◆ TASK ◆
In the data below, find the line containing "[100,411,262,424] CPUC? - trying", then set down that line and every later line up to and including the line containing "[253,576,427,596] them, show", exactly.

[Change listing data]
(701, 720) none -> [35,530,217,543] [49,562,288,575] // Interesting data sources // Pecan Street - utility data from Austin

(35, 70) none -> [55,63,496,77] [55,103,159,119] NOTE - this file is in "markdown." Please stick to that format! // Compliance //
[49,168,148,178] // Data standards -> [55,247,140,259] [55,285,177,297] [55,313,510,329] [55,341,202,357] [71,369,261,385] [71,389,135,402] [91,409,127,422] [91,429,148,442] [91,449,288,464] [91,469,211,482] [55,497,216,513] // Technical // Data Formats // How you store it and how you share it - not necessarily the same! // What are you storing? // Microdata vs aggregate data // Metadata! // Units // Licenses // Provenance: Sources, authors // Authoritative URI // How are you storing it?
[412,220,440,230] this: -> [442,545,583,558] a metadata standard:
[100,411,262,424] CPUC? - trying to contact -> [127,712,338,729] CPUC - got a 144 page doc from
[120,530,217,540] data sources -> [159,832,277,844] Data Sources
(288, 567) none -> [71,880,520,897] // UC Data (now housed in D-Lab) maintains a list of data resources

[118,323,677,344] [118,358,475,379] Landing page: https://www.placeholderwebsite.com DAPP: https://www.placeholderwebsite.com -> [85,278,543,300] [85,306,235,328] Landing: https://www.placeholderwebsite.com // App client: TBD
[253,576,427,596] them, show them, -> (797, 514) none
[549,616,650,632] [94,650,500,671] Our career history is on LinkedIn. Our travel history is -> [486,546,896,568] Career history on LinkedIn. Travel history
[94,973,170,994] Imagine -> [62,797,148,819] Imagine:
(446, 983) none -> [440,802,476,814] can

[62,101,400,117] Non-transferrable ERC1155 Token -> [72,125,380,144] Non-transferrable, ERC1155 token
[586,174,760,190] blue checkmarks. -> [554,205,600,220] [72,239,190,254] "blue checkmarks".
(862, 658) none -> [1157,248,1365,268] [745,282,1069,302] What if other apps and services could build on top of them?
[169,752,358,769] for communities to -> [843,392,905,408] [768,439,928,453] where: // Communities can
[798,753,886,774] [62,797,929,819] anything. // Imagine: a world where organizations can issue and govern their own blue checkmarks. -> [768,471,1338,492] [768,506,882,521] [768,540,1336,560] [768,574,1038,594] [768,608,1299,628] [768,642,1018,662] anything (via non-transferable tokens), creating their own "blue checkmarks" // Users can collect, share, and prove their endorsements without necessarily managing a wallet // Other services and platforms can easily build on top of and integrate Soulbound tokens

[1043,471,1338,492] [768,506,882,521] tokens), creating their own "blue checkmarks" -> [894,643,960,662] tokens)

◆ COMPLETED EXERCISE ◆
[100,411,262,424] CPUC? - trying to contact -> [127,712,338,729] CPUC - got a 144 page doc from
[120,530,217,540] data sources -> [159,832,277,844] Data Sources
(288, 567) none -> [71,880,520,897] // UC Data (now housed in D-Lab) maintains a list of data resources

[118,323,677,344] [118,358,475,379] Landing page: https://www.placeholderwebsite.com DAPP: https://www.placeholderwebsite.com -> [85,278,543,300] [85,306,235,328] Landing: https://www.placeholderwebsite.com // App client: TBD
[253,576,427,596] them, show them, -> (797, 514) none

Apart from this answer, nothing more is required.